Des thèmes d’influence, de possession peuvent compléter le tableau. Il s’agit d’une
expérience délirante de l’angoisse mélancolique, avec pour mécanismes des
interprétations, des intuitions, plus rarement des hallucinations. Le lire est
constamment congruent à l’humeur. Pour information l’association damnation-délire
d’immortalité-négation d’organes forme le syndrome de COTARD.

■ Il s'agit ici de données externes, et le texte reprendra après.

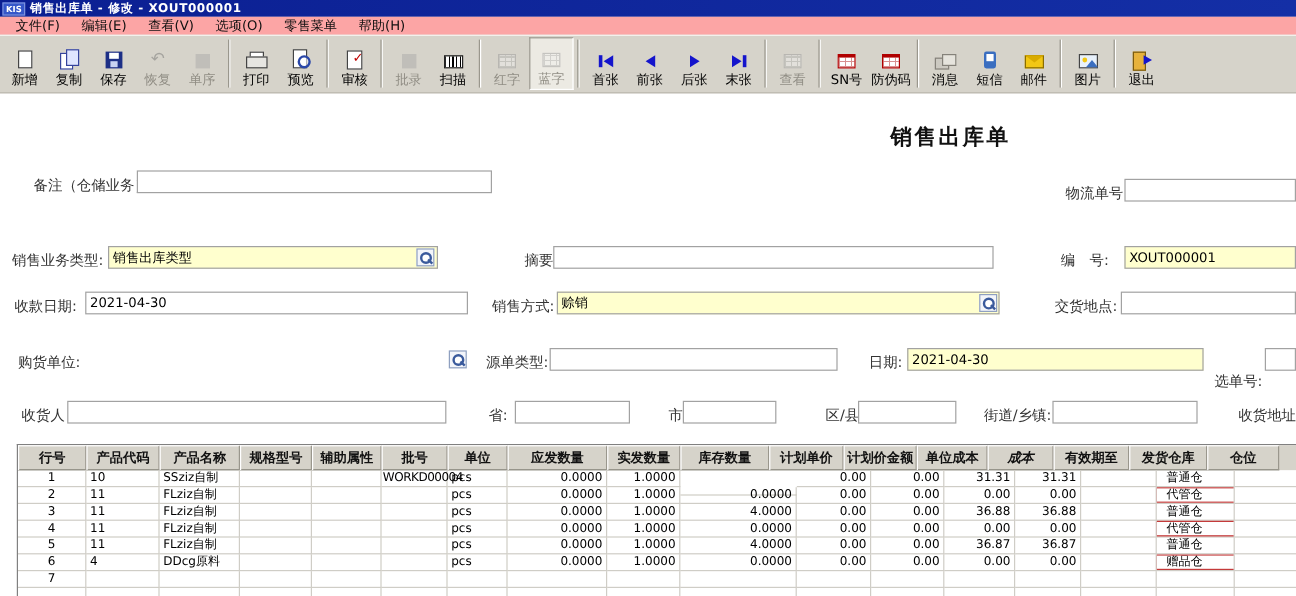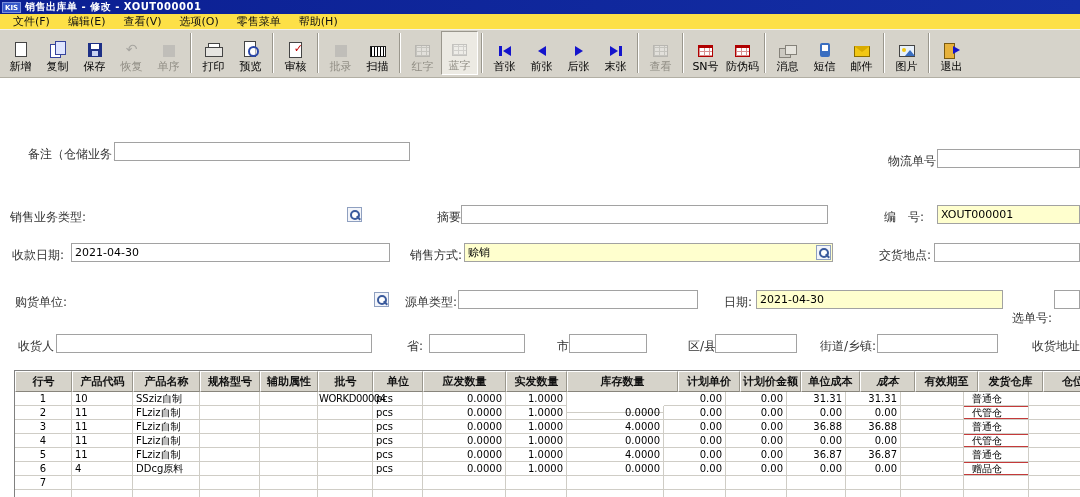--- a/index.html
+++ b/index.html
@@ -6,21 +6,21 @@
   html,body{width:1080px;height:497px;}
   body{font-family:"DejaVu Sans","Liberation Sans",sans-serif;background:#fff;}
   .page{position:relative;width:1080px;height:497px;overflow:hidden;background:#fff;}
 
   
   .titlebar{position:absolute;left:0;top:0;width:100%;height:14px;background:linear-gradient(90deg,#0b1f92,#142fa6);display:flex;align-items:center;padding-left:2px;gap:4px;}
   .logo{display:inline-block;background:#3557c9;color:#fff;font-size:7px;font-weight:bold;padding:0 2px;height:11px;line-height:11px;border:1px solid #7b90dd;}
   .title-text{color:#fff;font-size:10px;font-weight:bold;letter-spacing:.5px;white-space:nowrap;}
 
   
-  .menubar{position:absolute;left:0;top:14px;width:100%;height:15px;background:#fde047;display:flex;padding-left:4px;}
+  .menubar{position:absolute;left:0;top:14px;width:100%;height:15px;background:#fca5a5;display:flex;padding-left:4px;}
   .menu-item{font-size:11px;color:#101010;padding:0 9px;white-space:nowrap;}
 
   
   .toolbar{position:absolute;left:0;top:29px;width:100%;height:49px;background:#d6d3ca;border-top:1px solid #f2f1ec;border-bottom:1px solid #b2afa4;display:flex;align-items:center;padding:1px 1px 2px 2px;}
   .tb-btn{min-width:37px;height:44px;display:flex;flex-direction:column;align-items:center;justify-content:flex-end;gap:2px;padding:1px 2px;}
   .tb-label{font-size:11px;color:#000;white-space:nowrap;}
   .tb-btn.disabled .tb-label{color:#908d84;}
   .tb-btn.disabled .tb-icon{opacity:.45;filter:grayscale(.9);}
   .tb-btn.pressed{background:#eceae3;border:1px solid;border-color:#9a978d #ffffff #ffffff #9a978d;}
   .tb-sep{width:2px;height:40px;margin:0 3px;border-left:1px solid #9a978d;border-right:1px solid #ffffff;}
@@ -214,28 +214,30 @@
         <div class="tb-label">图片</div>
       </div>
       <div class="tb-sep"></div>
       <div class="tb-btn">
         <div class="tb-icon ic-exit"></div>
         <div class="tb-label">退出</div>
       </div>
     </div>
 
   <div class="form">
+    <div class="doc-title">销售出库单</div>
 
     <span class="lbl" style="left:28px;top:68px">备注（仓储业务）</span>
     <input class="field" style="left: 114px; top: 64px; width: 296px;">
 
     <span class="lbl" style="left:888px;top:75px">物流单号</span>
     <input class="field" style="left: 937px; top: 71px; width: 143px;">
 
     <span class="lbl" style="left:10px;top:131px">销售业务类型:</span>
+    <input class="field yellow" style="left: 90px; top: 127px; width: 275px;" value="销售出库类型">
     <span class="mag" style="left:347px;top:129px"></span>
 
     <span class="lbl" style="left:437px;top:131px">摘要:</span>
     <input class="field" style="left: 461px; top: 127px; width: 367px;">
 
     <span class="lbl" style="left:884px;top:131px">编　号:</span>
     <input class="field yellow" style="left: 937px; top: 127px; width: 143px;" value="XOUT000001">
 
     <span class="lbl" style="left:12px;top:169px">收款日期:</span>
     <input class="field" style="left: 71px; top: 165px; width: 319px;" value="2021-04-30">
@@ -281,21 +283,21 @@
       <div class="grid-header">
         <div class="gh-cell" style="width: 57px;">行号</div>
         <div class="gh-cell" style="width: 61px;">产品代码</div>
         <div class="gh-cell" style="width: 67px;">产品名称</div>
         <div class="gh-cell" style="width: 60px;">规格型号</div>
         <div class="gh-cell" style="width: 58px;">辅助属性</div>
         <div class="gh-cell" style="width: 55px;">批号</div>
         <div class="gh-cell" style="width: 50px;">单位</div>
         <div class="gh-cell" style="width: 83px;">应发数量</div>
         <div class="gh-cell" style="width: 61px;">实发数量</div>
-        <div class="gh-cell" style="width: 111px;">库存数量</div>
+        <div class="gh-cell" style="width: 74px;">库存数量</div>
         <div class="gh-cell" style="width: 62px;">计划单价</div>
         <div class="gh-cell" style="width: 61px; text-align: center;">计划价金额</div>
         <div class="gh-cell" style="width: 59px;">单位成本</div>
         <div class="gh-cell" style="width: 55px; font-style: italic;">成本</div>
         <div class="gh-cell" style="width: 63px;">有效期至</div>
         <div class="gh-cell" style="width: 65px;">发货仓库</div>
         <div class="gh-cell" style="width: 60px;">仓位</div>
       </div>
       <div class="grid-row">
         <div class="gd-cell ctr" style="width: 57px;">1</div>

On parle d’épisode dépressif majeur récurrent s’il existe au moins deux
épisodes séparés d’un intervalle d’au moins deux mois sans que ce diagnostic ne
puisse être porté. Il est dit saisonnier s’il existe une relation temporelle régulière entre
la survenue des épisodes dépressifs et une période particulière de l’année. Les
périodes de rémission sont alors aussi saisonnières.
On parle d’épisode dépressif du post-partum s’il survient dans les quatre
semaines qui suivent l’accouchement, il s’agit le plus souvent d’une aggravation du
post-partum blues du troisième jour.
Les états mixtes, associant dépression et manie, c’est à dire un état
d’excitation psychomotrice avec exaltation de l’humeur.
52 les dépressions névrotiques et réactionnelles (dysthymies ?) :
521 Clinique :
En règle générale elles surviennent à la suite d’une perte d’objet.
L’anxiété est intense, teintée par les éléments névrotiques sous-jacents. Le
discours dépressif paraît cohérent et rapporté à une cause apparente.
L’autoaccusation existe mais paraît sensible au réconfort d’autrui, avec une quête
affective intense. L’asthénie psychique et physique serait plutôt à prédominance
vespérale, aggravée par le moindre effort avec un sentiment d’impuissance parfois
déplacé sur l’équipe médicale. L’avidité affective peut devenir tyrannique, voire
agressive.
Le risque suicidaire existe, mais les TS sont plus nombreuses que les
suicides.
Les somatisations sont marquées.
La pathologie évolue de manière fluctuante, réfractaire souvent aux
psychotropes et classiquement plus sensible aux psychothérapies. Les améliorations
sont aussi rapides que fragiles. Après deux d’évolution continue, on parle de
dépression chronique, elle toucherait selon AKISKAL 12 à 15 % des sujets. Ces
pathologies rentrent alors dans ce que le DSM IV appelle les « dysthymies ».